▶ Exercise
Search the data for the word "zone" and copy every line where it occurs.
Record excerpts section start
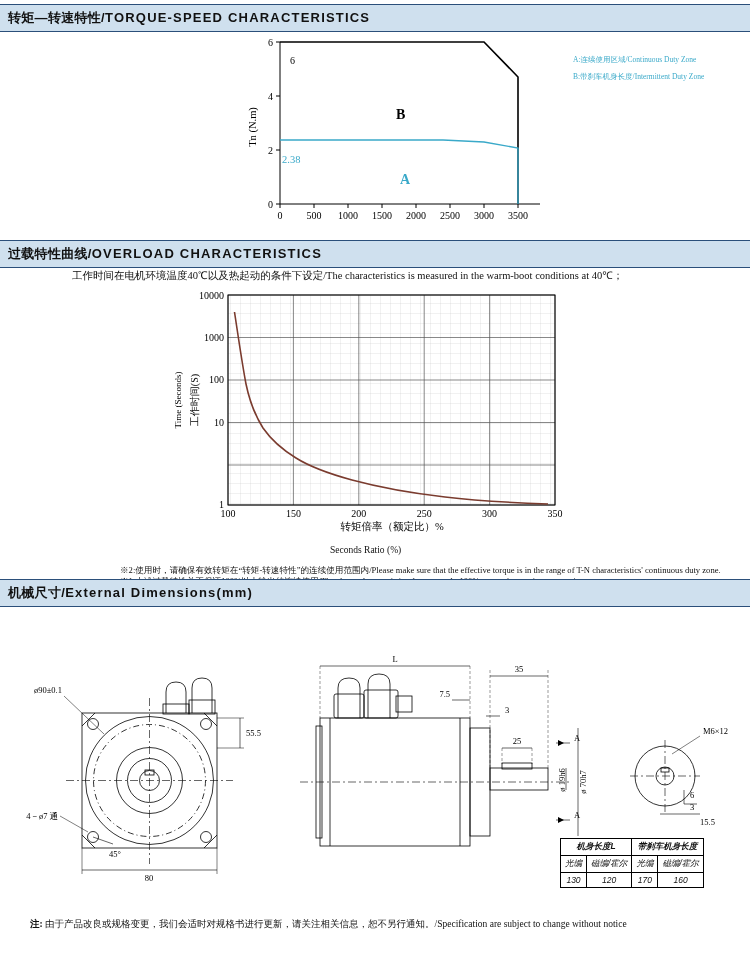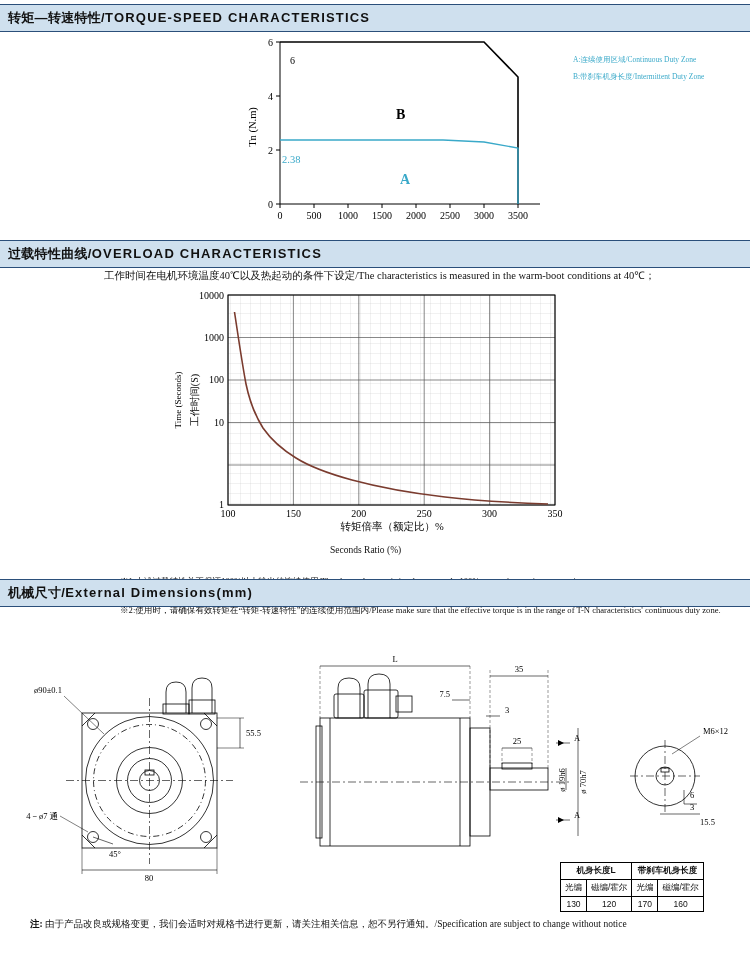--- a/index.html
+++ b/index.html
@@ -27,7 +27,7 @@
   .legend-line{font-family:"Liberation Serif",serif;font-size:7.5px;color:#3aa9c9;}
   
   #sec2-head{top:240px;}
-  #sec2-note{position:absolute;top:268px;left:104px;font-size:10.5px;}
+  #sec2-note{position:absolute;top:268px;left:72px;font-size:10.5px;}
   #sec2-chart{position:absolute;top:283px;left:0;width:620px;height:250px;}
   .foot-note{position:absolute;font-size:8.6px;margin-top:33px;}
   

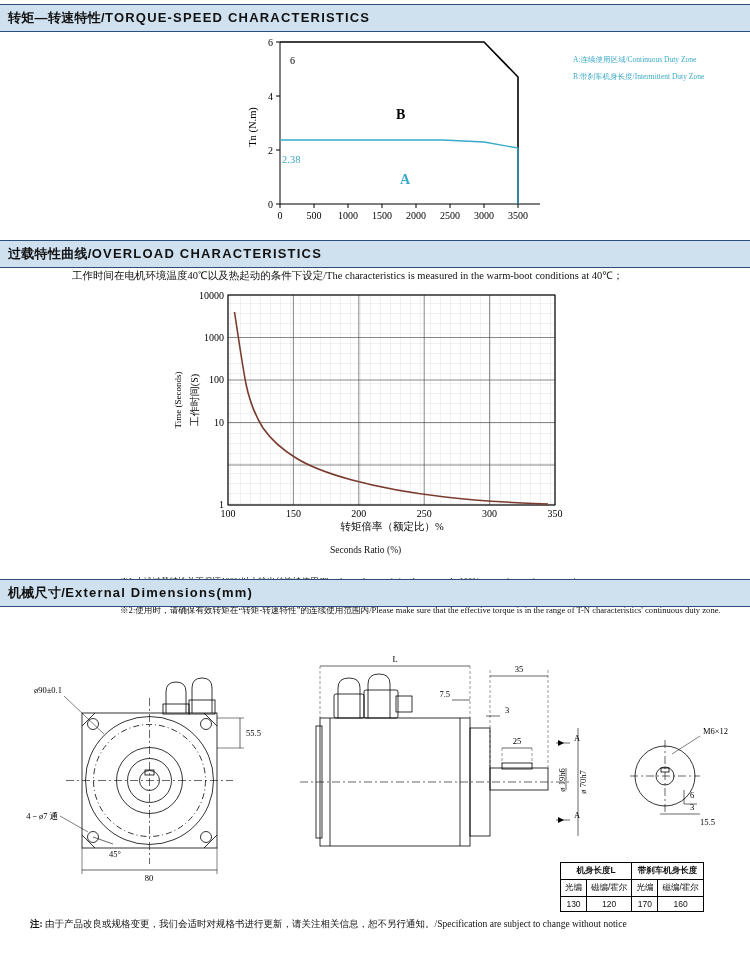--- a/index.html
+++ b/index.html
@@ -165,7 +165,7 @@
 </div>
 
 <div class="foot-note" style="left:120px;top:543px;">※1:上述过载特性并不保证100%以上输出的连续使用/The above characteristics do not supply 100% output for continuous running；</div>
-<div class="foot-note" style="left:120px;top:572px;">※2:使用时，请确保有效转矩在“转矩-转速特性”的连续使用范围内/Please make sure that the effective torque is in the range of T-N characteristics' continuous duty zone.</div>
+<div class="foot-note" style="left:120px;top:532px;">※2:使用时，请确保有效转矩在“转矩-转速特性”的连续使用范围内/Please make sure that the effective torque is in the range of T-N characteristics' continuous duty zone.</div>
 
 <div class="band section-header" id="sec3-head">
   <span>机械尺寸/</span><span class="en">External Dimensions(mm)</span>

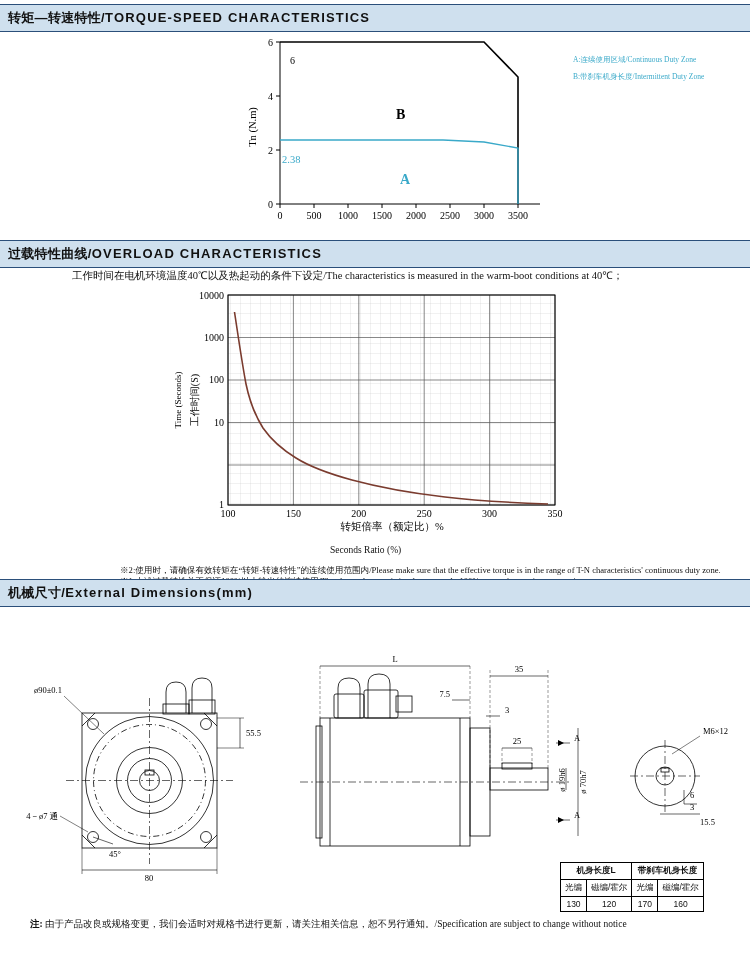--- a/index.html
+++ b/index.html
@@ -295,7 +295,7 @@
   </svg>
 </div>
 
-<table class="lentab" style="left:560px;top:862px;">
+<table class="lentab" style="left:560px;top:838px;font-style:italic;">
   <tbody>
       <tr>
     <th colspan="2">机身长度L</th>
Record excerpts section end
▶ Answer space
-<div class="foot-note" style="left:120px;top:572px;">※2:使用时，请确保有效转矩在“转矩-转速特性”的连续使用范围内/Please make sure that the effective torque is in the range of T-N characteristics' continuous duty zone.</div>
+<div class="foot-note" style="left:120px;top:532px;">※2:使用时，请确保有效转矩在“转矩-转速特性”的连续使用范围内/Please make sure that the effective torque is in the range of T-N characteristics' continuous duty zone.</div>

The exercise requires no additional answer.